Comments started pouring in.  For the most part they were populist invectives against Cooper, but there were enough capitalist apologists to keep the discussion going over the weekend.

While it’s always gratifying to see something you wrote get attention, the tone of many of the comments started to concern me.  Sure, the job posting read as pretty presumptuous, but it didn’t merit responses like “I hope Mr. Cooper gets hit by a bus,” “fuckers like this are the ones who ruined our economy” and “[he] definitely either knew someone here to get in or paid the school off.”  I had purposely decided not to include Cooper’s name in the post in the hopes of not destroying his search engine results, but the commenters started calling him out by name nonetheless.

Just as the comments were settling down, the item was picked up by local blogs Wonkette, DCist, and Inside Higher Education’s blog, and traffic and comments, more heated than ever, surged again.

And then came the Post.

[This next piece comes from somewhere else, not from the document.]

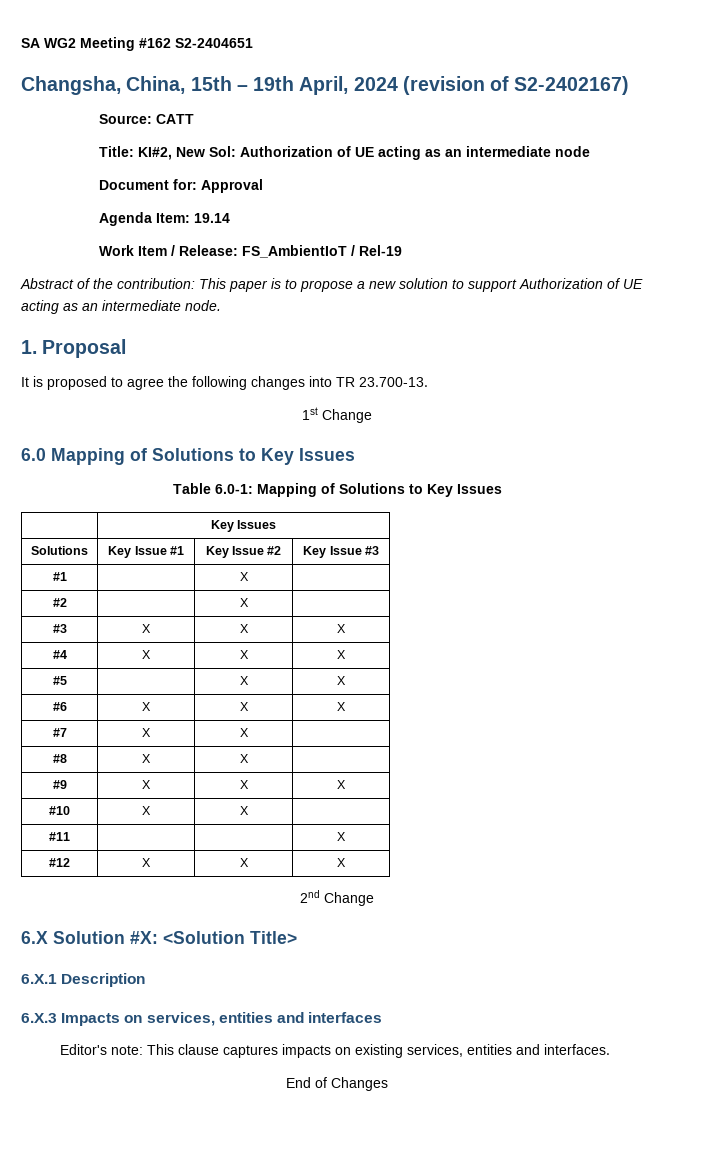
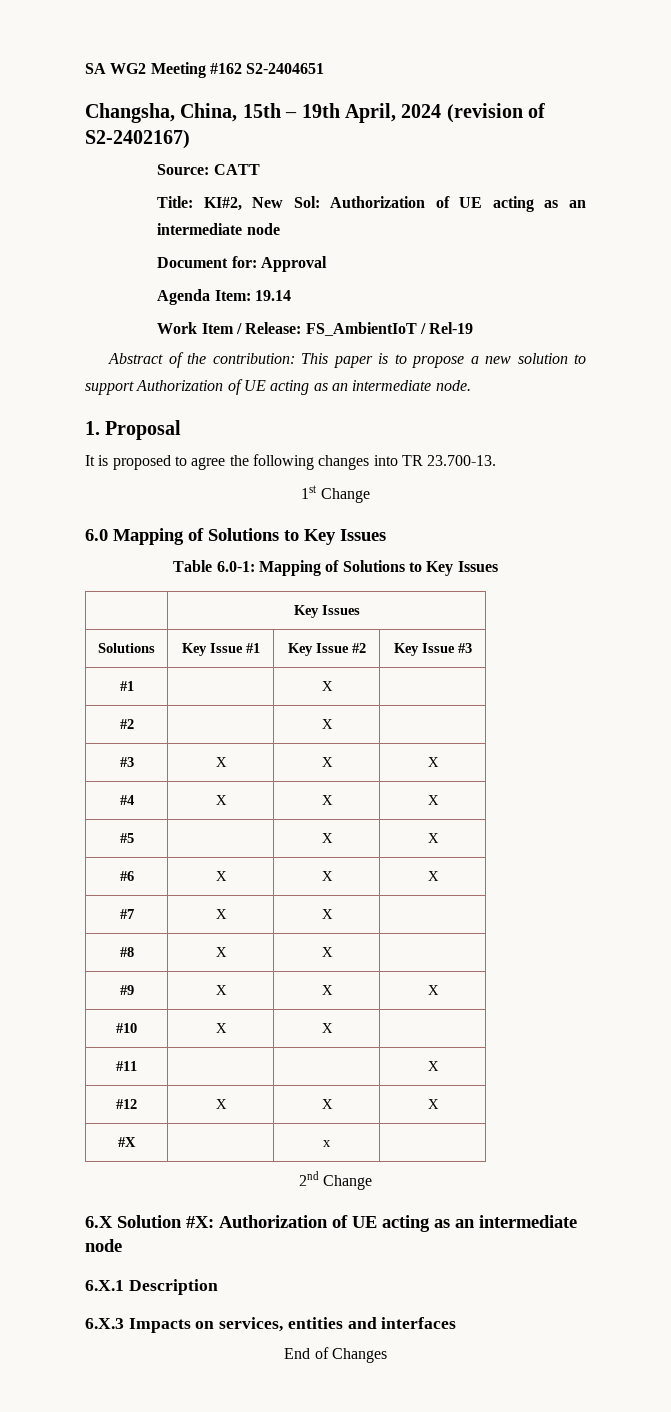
+ #X | | x |
- 6.X Solution #X: <Solution Title>
+ 6.X Solution #X: Authorization of UE acting as an intermediate node
- Editor's note: This clause captures impacts on existing services, entities and interfaces.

I received an email from a Washington Post reporter last Tuesday saying she was working on a story about the job posting, asking to talk to me about it.  They ended up running a full feature article on the front page of the local section, detailing why Cooper decided he needed an assistant, interviewing other students about campus sentiment, and asking a professional PA about whether college students would be mature enough to handle such a responsibility.

Say what you will about the death of print media, but even in the Internet age, major newspapers like the Post still play a huge role in dictating the news cycle.  After the Post article ran, our original post was linked to by sites like Gawker, Consumerist, Politico, BuzzFeed, and Reddit and was featured on the homepages of MSN and Google News.  Friends told me they had seen the story on CNN, NBC and FOX, where Newt Gingrich mentioned it.  So far, our blog post has been viewed over 49,000 times and has provoked 233 comments, both records for Vox.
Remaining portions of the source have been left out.